Every line from the start of the entries up to and including the one bearing "Parfum D'Intérieur Bleu Blanc" must be printed verbatim, without the pictures.
Extracted records Start Marker
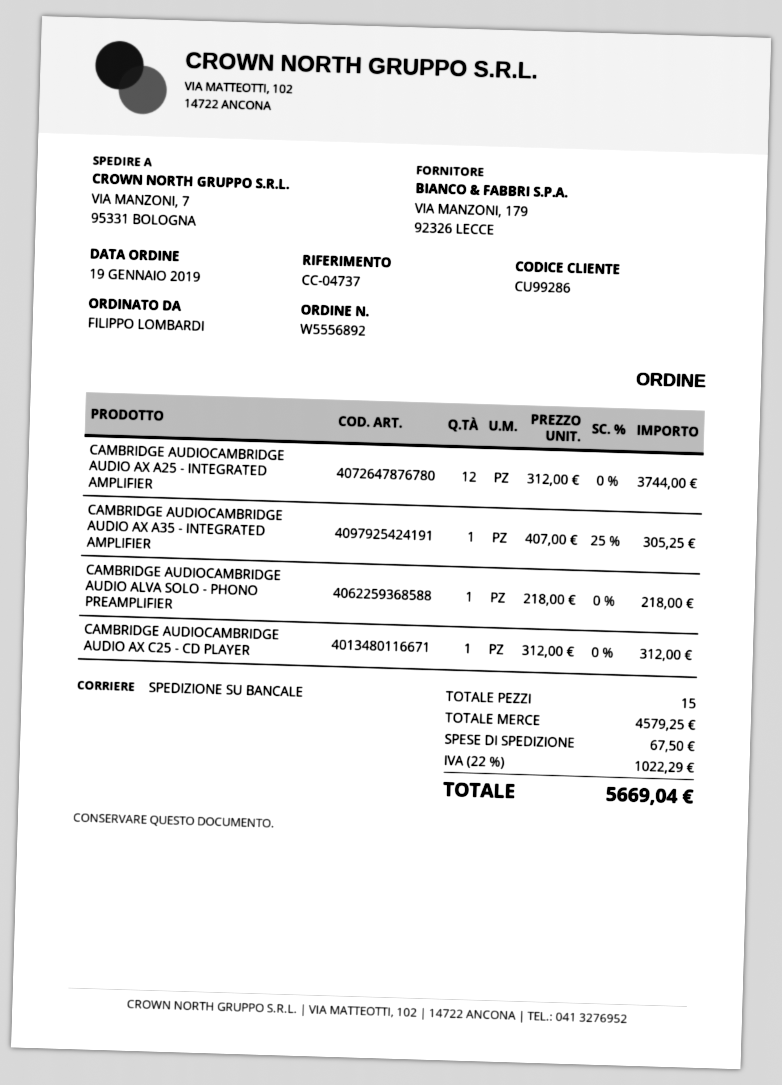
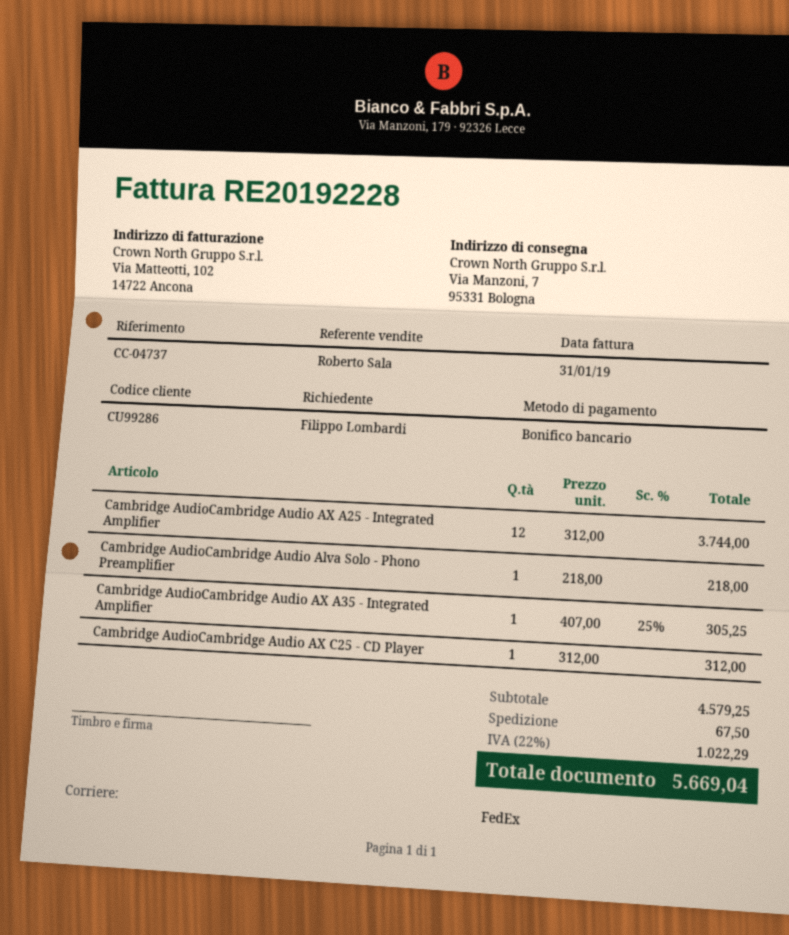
shipping method: pallet freight -> FedEx

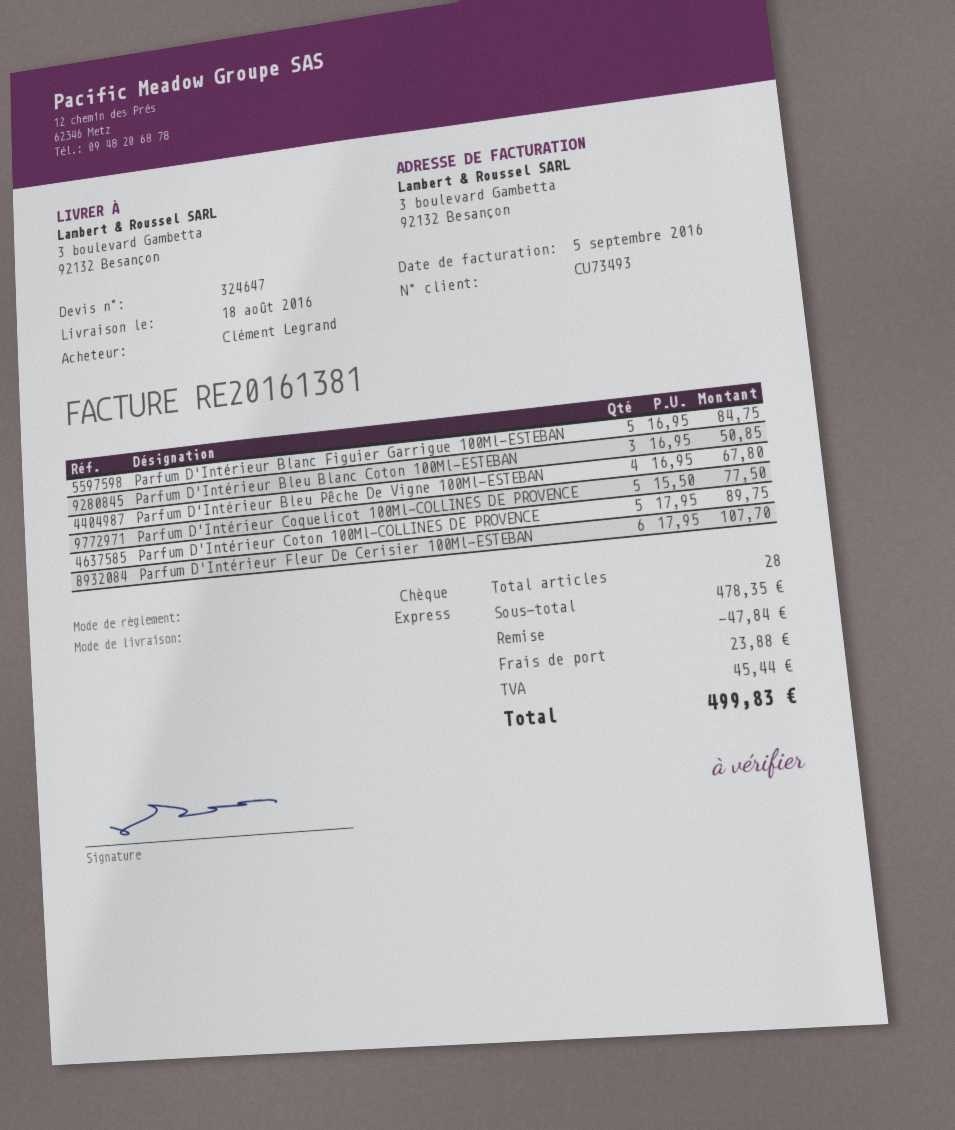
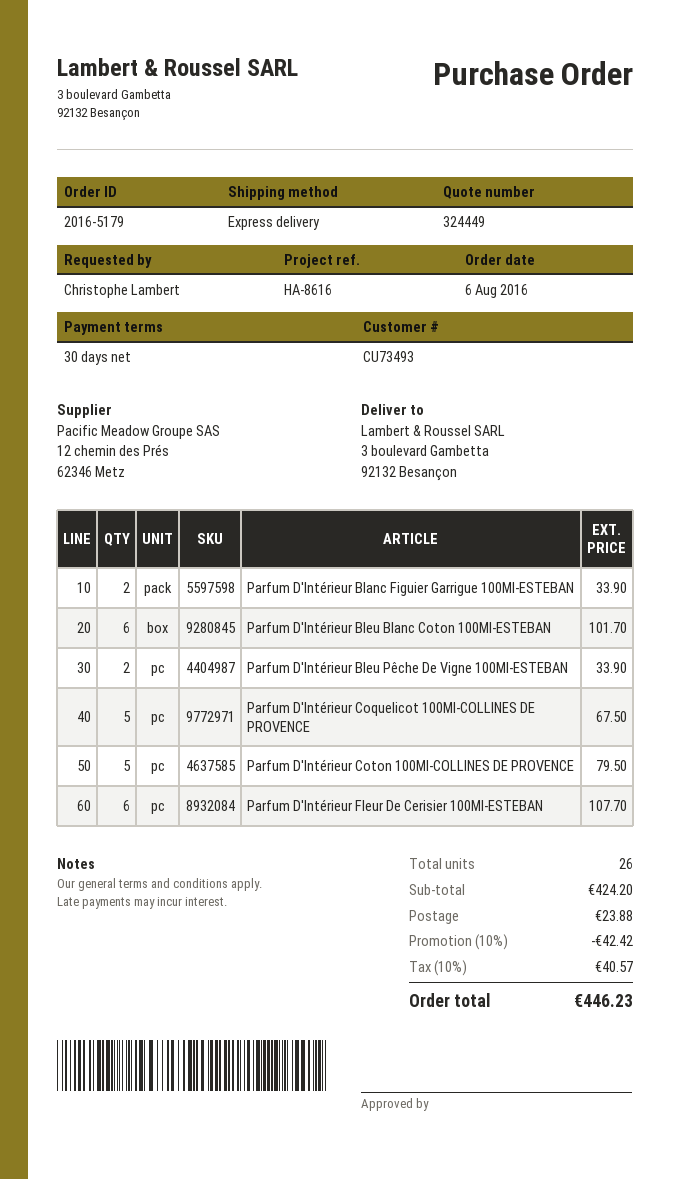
quote number: 324647 -> 324449
ordered by: Clément Legrand -> Christophe Lambert
Parfum D'Intérieur Blanc Figuier Garrigue 100Ml-ESTEBAN: 5 for 84.75 -> 2 for 33.90
Parfum D'Intérieur Bleu Blanc Coton 100Ml-ESTEBAN: 3 for 50.85 -> 6 for 101.70
Parfum D'Intérieur Bleu Pêche De Vigne 100Ml-ESTEBAN: 4 for 67.80 -> 2 for 33.90
Parfum D'Intérieur Coquelicot 100Ml-COLLINES DE PROVENCE: 5 for 77.50 -> 5 for 67.50
Parfum D'Intérieur Coton 100Ml-COLLINES DE PROVENCE: 5 for 89.75 -> 5 for 79.50
total quantity: 28 -> 26
subtotal: 478.35 -> 424.20
discount: 47.84 -> 42.42
tax: 45.44 -> 40.57
total: 499.83 -> 446.23

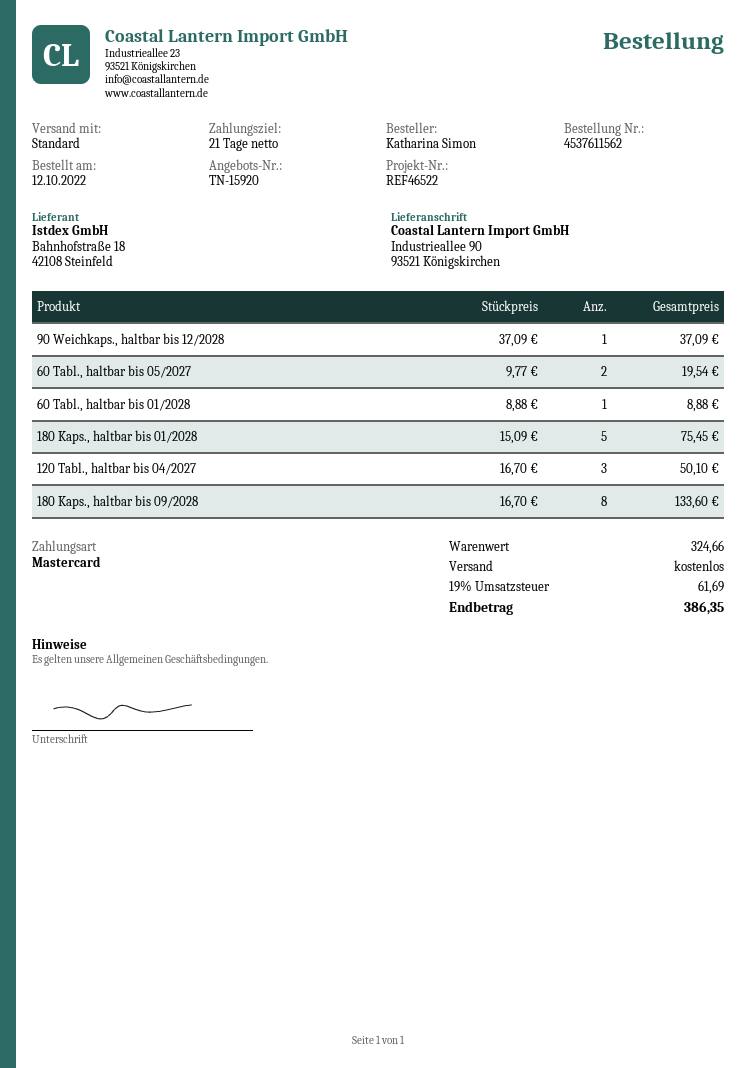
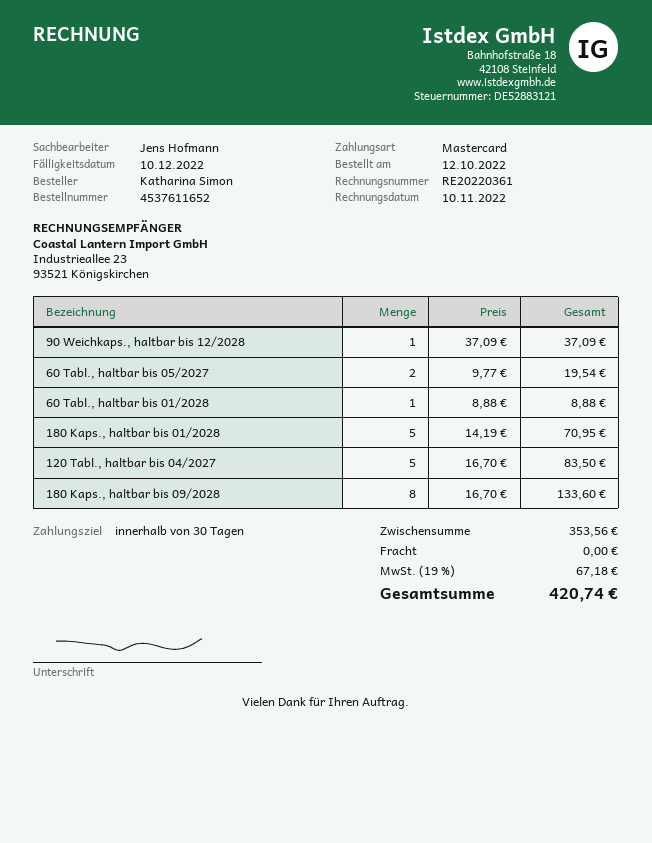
order number: 4537611562 -> 4537611652
payment terms: 21 days -> 30 days
180 Kaps., haltbar bis 01/2028: 5 x 15.09 = 75.45 -> 5 x 14.19 = 70.95
120 Tabl., haltbar bis 04/2027: 3 x 16.70 = 50.10 -> 5 x 16.70 = 83.50
subtotal: 324.66 -> 353.56
tax: 19% = 61.69 -> 19% = 67.18
total: 386.35 -> 420.74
Extracted records End Marker
__Problem solution__:
shipping method: pallet freight -> FedEx

quote number: 324647 -> 324449
ordered by: Clément Legrand -> Christophe Lambert
Parfum D'Intérieur Blanc Figuier Garrigue 100Ml-ESTEBAN: 5 for 84.75 -> 2 for 33.90
Parfum D'Intérieur Bleu Blanc Coton 100Ml-ESTEBAN: 3 for 50.85 -> 6 for 101.70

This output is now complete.